七色狭
しばらくしてバスがカーブをゆっくりと抜けると、視界に大きな湖が広がりその光景に思わず息を呑んだ。
山々の間を縫うように貯め込まれた水は人工的なダム湖とは思えないくらい雄大に広がっていて、静まり返った水面はなんでも飲み込んでしまう大穴のようにも見える。

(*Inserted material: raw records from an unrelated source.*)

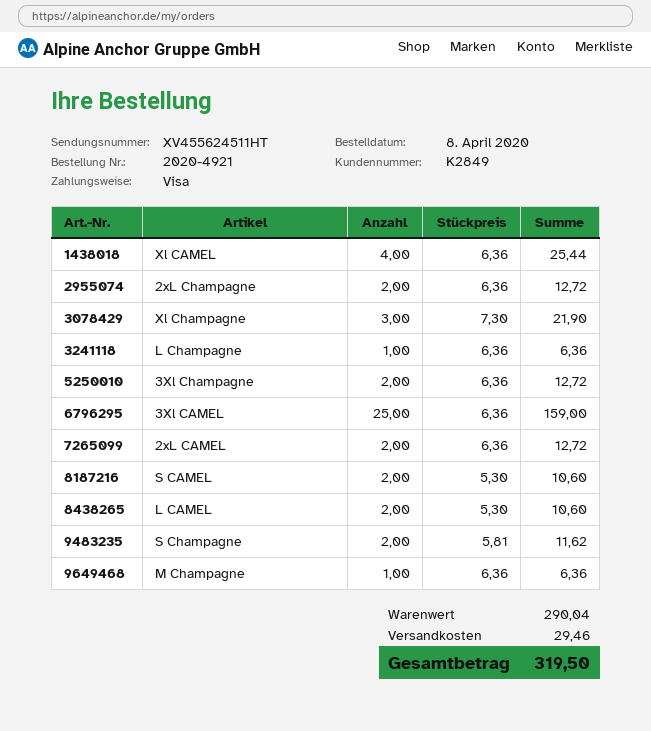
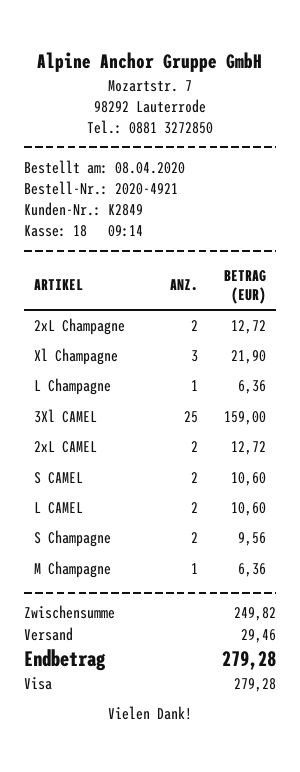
Xl CAMEL: 4 for 25.44 -> none
3Xl Champagne: 2 for 12.72 -> none
S Champagne: 2 for 11.62 -> 2 for 9.56
subtotal: 290.04 -> 249.82
total: 319.50 -> 279.28

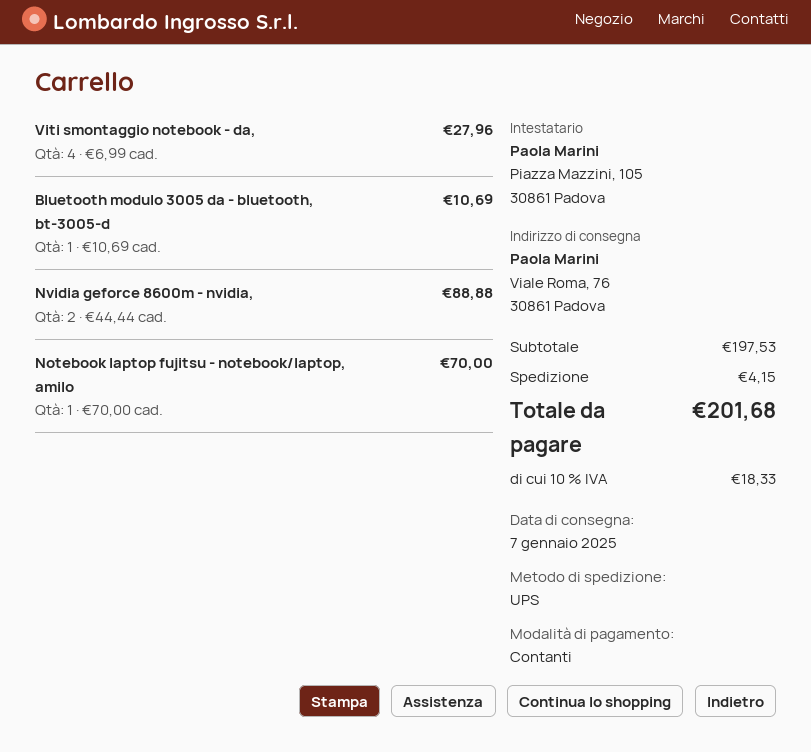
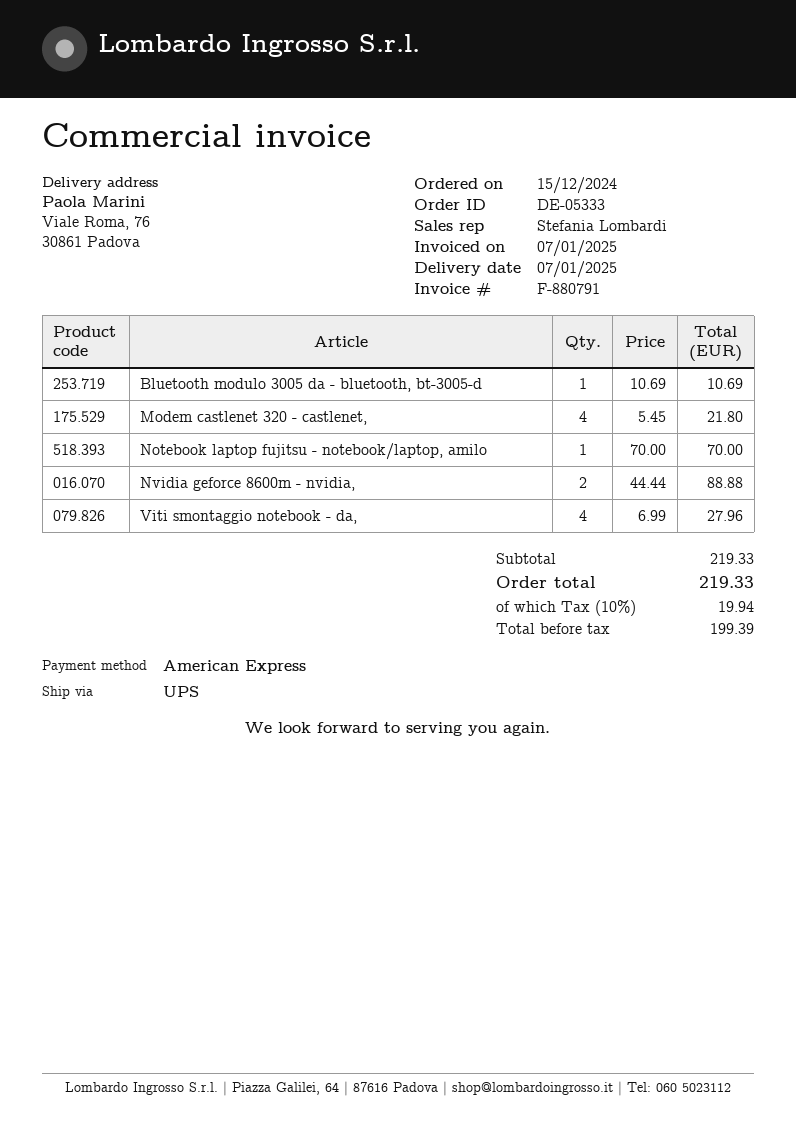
payment method: cash -> American Express
Modem castlenet 320 - castlenet,: none -> 4 x 5.45 = 21.80
subtotal: 197.53 -> 219.33
shipping: 4.15 -> none
tax: 10% = 18.33 -> 10% = 19.94
total: 201.68 -> 219.33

虹という明るい響きとは裏腹に、その湖面からはどこか物悲しい雰囲気が漂っていた。
七色ダムの名称由来は不明だが、わたしにはどうしてもこの湖から虹色の輝きは感じ取れない。流れもなくまるでコールタールのように固まったかのような水面をじっと見つめていると、ぶるっと身震いがしてくる。
どれくらい深いんだろう? 落ちたら溺れちゃうかな。
『ほら、あそこにボートハウスがあるだろ? あそこからボートに乗って釣りに出るんだよ』
結弦が指差す先には、ちらほらとボートの姿が見えていた。
崖下では小型ボートにひとりで乗り込んだ男性が、湖面に釣糸を垂れている。
遠くには波を立てて走っているモーターボートも確認できたが、そちらもひとりだ。
こんなところにひとりぼっちで釣りに来るなんて、わたしには到底真似できない。水中から得体のしれない巨大生物が口を開けて飛び出してきて、水の中へと引きずり込まれそうだ。
なんだか、怖い……。
そんなことを想像していた矢先のことだった。
パアアアアン!
バスの巨大なクラクションがけたたましく数度鳴り響いて、体が大きく左右に振られた。
え? なに……?
キキイイイイイッ! ガシャアアンッ!
大きな音がして体中に衝撃が伝わると、内臓がふわっと宙に浮く感覚が襲う。窓からは空が額縁で切り取られたように、その青さを覗かせていた。
うそ……わたし……落ちてる?
瞬時に結弦の腕がわたしを包みこむ。
あっという間に天地は逆転し、わたしたちを乗せたバスはそのままダム湖へと転落した。
水面に激突した衝撃でバス前方の車体は歪み、辺りで窓ガラスが割れる音が響くと、津波のような水が勢いよく狭い車内に流れ込んでくる。
『うわあああん!』
後ろから聞こえてくる、恐怖に染まった子どもの叫び声。
『美輝っ!』と叫ぶ怜。
そこら中から響き渡るおぞましい悲鳴を聞きながら濁流がわたし達を飲み込むと、頭からはサーっと血の気が引いて意識が薄れ始めた。
遠くから、必死でなにかを叫ぶ結弦と怜の声が聞こえる。
かすかにいい香りがして、体がふわっと浮かびあがった。
苦しかったのはほんの一瞬。
死ぬんだな……と思った。
ぼやける視界の中、微かに七色の光が見えた。
そこで、わたしの意識は途切れた。